Es bleibt also das Mehrheitsprinzip. Hier ist schon sehr schön gesagt worden, die Mehrheit muss die Mehrheit bleiben. Mathematisch ist es so, dass 50 % keine Mehrheit sind. Die Mehrheit sind über 50 %.

(Prof. Dr. Peter Paul Gantzer (SPD): Rechnen: Eins!)

50 % sind auch im Ausschuss keine Mehrheit. Die CSUFraktion hat auch im Ausschuss keine Mehrheit. Sie hat nicht die Kraft zur positiven Gestaltung. Das ist das Entscheidende.

(Harald Güller (SPD): Gegen sie kann aber nichts entschieden werden!)
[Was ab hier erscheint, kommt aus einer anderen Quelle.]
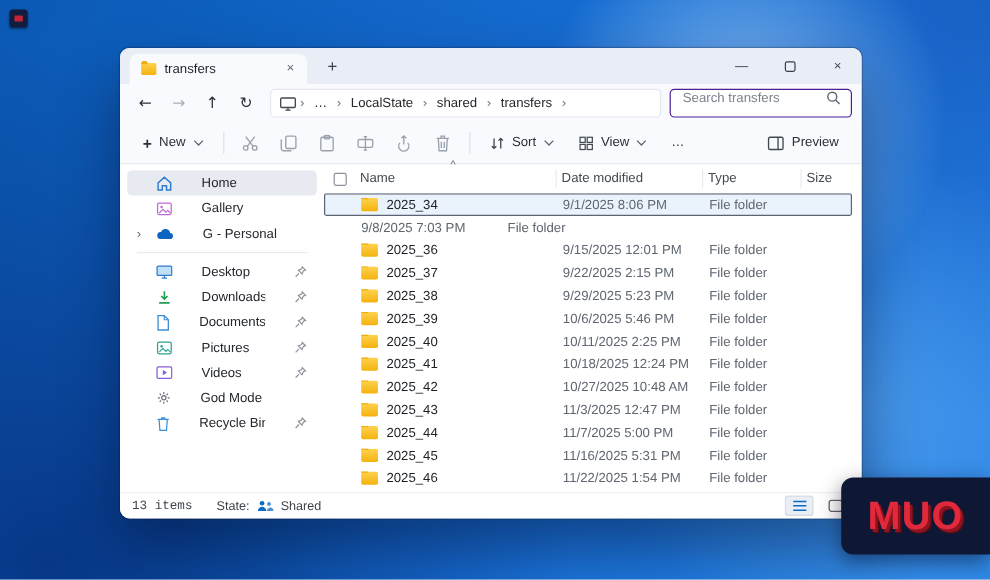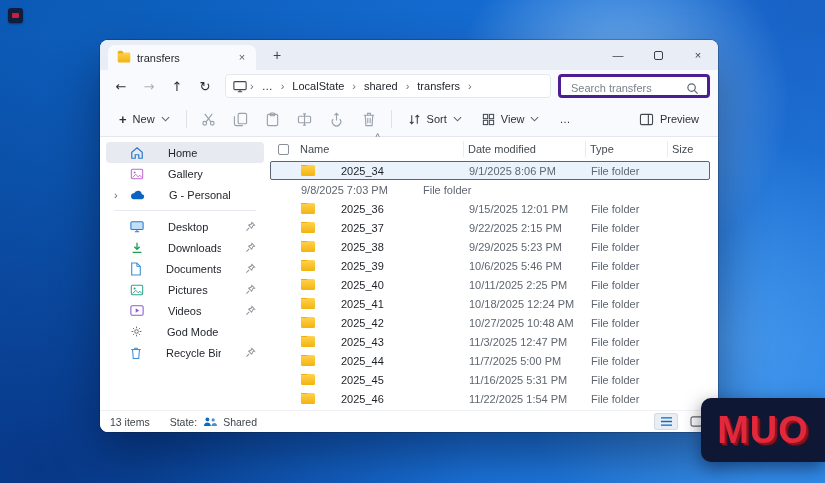"Search transfers" .search-box { align-items: flex-end -> flex-start; border: 3px solid #4c1d95 -> 1px solid #4c1d95 }
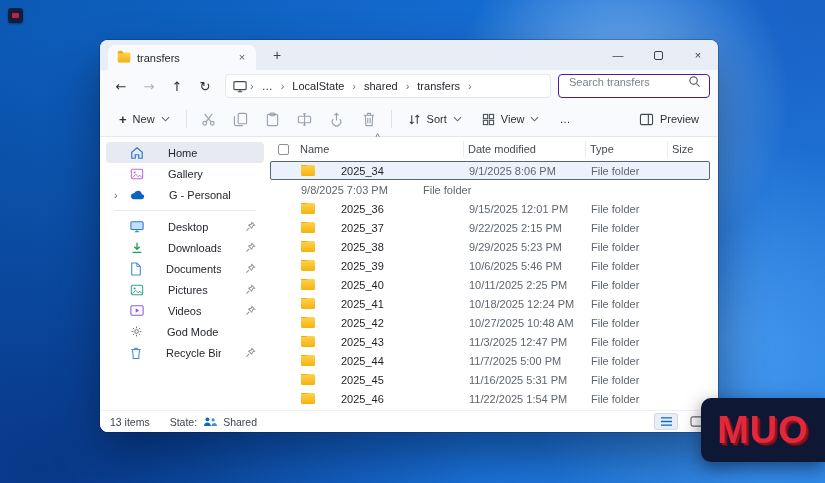"2025_34" .nm { margin-left: 19px -> none }
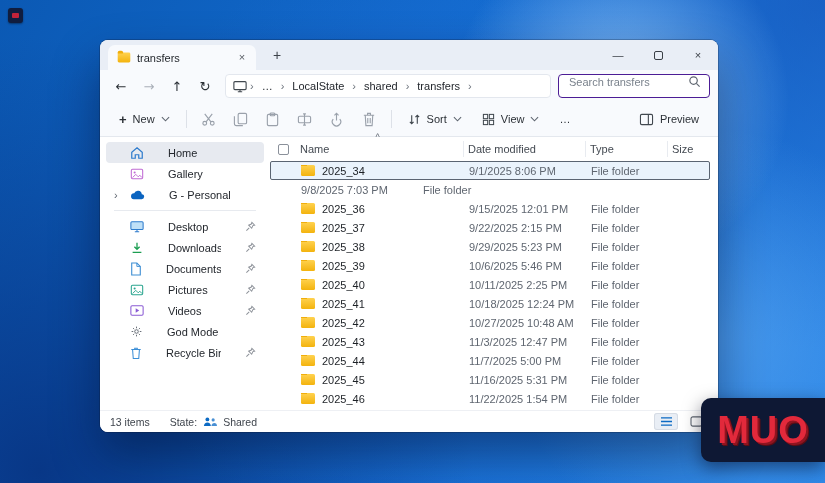"13 items" .status-count { font-family: none -> Liberation Mono, monospace }
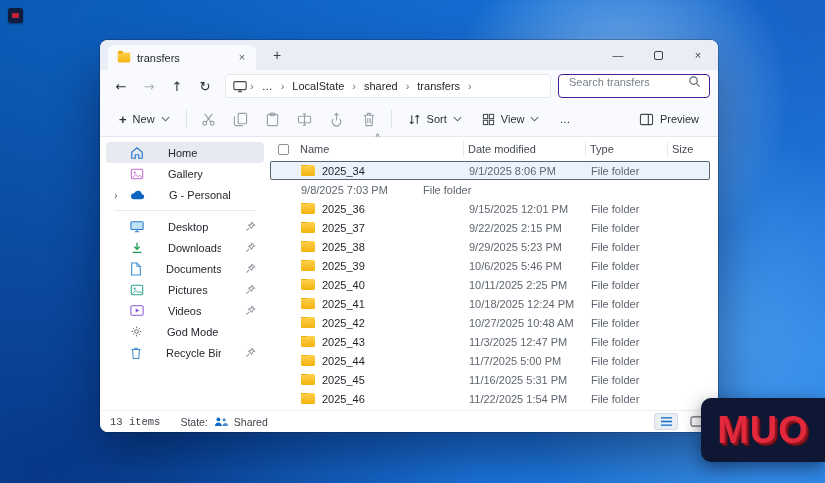"MUO" .watermark span { font-size: 38px -> 33px }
Deswegen bleibt es hier bei der Autonomie. Der entscheidende Gesichtspunkt ist aber ein anderer. Der entscheidende Gesichtspunkt ist, dass nahezu jede Frage auch gegen den Willen der Regierungsfraktionen hier im Plenum hochgezogen werden kann. Meine Damen und Herren, die heutige Debatte ist das beste Beispiel dafür. Sie haben das Thema der Ausschussbesetzung ins Plenum hochgezogen und können bei fast jedem anderen Thema genauso verfahren.